START Supplied data
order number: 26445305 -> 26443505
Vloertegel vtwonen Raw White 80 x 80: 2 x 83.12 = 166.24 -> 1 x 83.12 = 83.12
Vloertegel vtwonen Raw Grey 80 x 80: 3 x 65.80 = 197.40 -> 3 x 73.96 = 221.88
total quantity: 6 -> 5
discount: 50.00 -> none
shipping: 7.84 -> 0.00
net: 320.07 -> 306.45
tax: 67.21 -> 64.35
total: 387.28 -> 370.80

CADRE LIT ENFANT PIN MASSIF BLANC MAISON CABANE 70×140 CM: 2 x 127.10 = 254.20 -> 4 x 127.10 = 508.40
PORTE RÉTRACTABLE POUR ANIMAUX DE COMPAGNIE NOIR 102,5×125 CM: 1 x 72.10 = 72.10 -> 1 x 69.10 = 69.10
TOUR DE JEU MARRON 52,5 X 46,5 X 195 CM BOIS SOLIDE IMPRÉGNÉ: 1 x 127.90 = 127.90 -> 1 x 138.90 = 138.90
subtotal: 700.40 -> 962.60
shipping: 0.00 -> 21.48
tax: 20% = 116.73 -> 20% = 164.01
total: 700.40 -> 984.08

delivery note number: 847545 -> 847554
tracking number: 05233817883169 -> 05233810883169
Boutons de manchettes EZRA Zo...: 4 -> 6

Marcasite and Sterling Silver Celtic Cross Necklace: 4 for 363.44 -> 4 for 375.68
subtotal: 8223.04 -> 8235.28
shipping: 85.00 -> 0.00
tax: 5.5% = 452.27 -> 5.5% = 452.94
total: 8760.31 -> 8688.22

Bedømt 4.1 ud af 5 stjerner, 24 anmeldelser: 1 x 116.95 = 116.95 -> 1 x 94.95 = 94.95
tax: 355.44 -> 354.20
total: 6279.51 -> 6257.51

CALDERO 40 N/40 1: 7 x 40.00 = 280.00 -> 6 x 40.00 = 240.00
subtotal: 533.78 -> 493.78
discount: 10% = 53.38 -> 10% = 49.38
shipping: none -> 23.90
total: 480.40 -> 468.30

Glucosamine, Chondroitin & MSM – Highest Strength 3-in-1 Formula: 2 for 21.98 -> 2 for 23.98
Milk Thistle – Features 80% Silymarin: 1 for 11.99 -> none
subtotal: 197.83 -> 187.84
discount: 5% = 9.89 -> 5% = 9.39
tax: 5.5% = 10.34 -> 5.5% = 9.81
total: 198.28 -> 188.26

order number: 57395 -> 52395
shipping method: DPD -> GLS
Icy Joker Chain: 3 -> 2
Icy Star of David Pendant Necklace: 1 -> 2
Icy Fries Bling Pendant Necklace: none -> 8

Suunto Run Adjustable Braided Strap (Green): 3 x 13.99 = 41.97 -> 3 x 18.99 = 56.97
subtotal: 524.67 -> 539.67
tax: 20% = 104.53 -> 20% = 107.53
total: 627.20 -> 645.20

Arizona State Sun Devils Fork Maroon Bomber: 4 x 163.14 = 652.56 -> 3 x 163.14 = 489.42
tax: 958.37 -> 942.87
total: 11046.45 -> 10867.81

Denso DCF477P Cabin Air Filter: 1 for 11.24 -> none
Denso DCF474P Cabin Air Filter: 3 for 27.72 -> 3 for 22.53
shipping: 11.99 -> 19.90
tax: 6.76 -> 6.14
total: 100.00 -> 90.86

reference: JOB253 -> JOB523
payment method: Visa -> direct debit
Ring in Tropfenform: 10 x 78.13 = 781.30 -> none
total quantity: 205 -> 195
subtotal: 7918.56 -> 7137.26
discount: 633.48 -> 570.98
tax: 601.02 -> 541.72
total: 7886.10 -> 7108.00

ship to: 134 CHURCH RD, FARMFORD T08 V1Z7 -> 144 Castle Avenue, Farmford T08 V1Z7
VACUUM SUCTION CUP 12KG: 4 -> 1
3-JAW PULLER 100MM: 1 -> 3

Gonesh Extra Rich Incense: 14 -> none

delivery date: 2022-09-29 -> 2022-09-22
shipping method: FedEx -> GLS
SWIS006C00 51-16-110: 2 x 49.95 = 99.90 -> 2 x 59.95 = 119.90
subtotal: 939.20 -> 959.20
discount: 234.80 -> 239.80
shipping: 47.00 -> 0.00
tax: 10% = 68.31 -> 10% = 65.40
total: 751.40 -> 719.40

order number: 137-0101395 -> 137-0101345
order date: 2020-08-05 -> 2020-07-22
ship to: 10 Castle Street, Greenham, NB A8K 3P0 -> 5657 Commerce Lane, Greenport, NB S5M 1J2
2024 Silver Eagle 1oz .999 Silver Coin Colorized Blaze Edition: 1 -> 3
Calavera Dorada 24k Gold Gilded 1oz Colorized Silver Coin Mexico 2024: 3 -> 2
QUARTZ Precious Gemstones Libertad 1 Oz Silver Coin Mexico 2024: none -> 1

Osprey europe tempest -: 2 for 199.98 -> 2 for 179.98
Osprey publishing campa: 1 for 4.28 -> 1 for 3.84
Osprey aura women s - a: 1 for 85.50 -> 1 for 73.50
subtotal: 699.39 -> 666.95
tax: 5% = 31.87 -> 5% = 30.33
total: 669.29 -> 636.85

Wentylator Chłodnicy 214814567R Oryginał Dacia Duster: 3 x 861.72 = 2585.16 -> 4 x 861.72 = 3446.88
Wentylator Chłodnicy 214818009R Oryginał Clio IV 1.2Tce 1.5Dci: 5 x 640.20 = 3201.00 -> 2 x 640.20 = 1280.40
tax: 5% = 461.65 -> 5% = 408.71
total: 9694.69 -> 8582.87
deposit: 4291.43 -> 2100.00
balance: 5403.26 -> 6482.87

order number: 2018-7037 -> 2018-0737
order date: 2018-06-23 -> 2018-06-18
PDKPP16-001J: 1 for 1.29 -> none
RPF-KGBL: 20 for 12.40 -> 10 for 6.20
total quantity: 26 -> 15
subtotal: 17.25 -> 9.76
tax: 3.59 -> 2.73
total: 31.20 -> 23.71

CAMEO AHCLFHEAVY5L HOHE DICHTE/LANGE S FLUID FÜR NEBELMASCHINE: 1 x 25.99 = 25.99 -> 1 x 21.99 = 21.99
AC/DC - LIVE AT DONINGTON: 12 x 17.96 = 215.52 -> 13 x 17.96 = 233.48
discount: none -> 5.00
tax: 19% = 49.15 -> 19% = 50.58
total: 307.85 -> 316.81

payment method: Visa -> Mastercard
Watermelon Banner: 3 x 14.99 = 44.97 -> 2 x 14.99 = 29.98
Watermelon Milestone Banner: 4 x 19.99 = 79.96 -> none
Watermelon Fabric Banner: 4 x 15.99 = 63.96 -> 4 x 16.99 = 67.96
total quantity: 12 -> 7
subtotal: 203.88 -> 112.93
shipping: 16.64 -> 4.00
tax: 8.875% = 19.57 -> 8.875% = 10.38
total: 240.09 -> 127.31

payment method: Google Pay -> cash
END Supplied data
- **Task prompt**
Whenever a line in the records contains the word "number", copy that line.

- **Solution for this task**
order number: 26445305 -> 26443505
delivery note number: 847545 -> 847554
tracking number: 05233817883169 -> 05233810883169
order number: 57395 -> 52395
order number: 137-0101395 -> 137-0101345
order number: 2018-7037 -> 2018-0737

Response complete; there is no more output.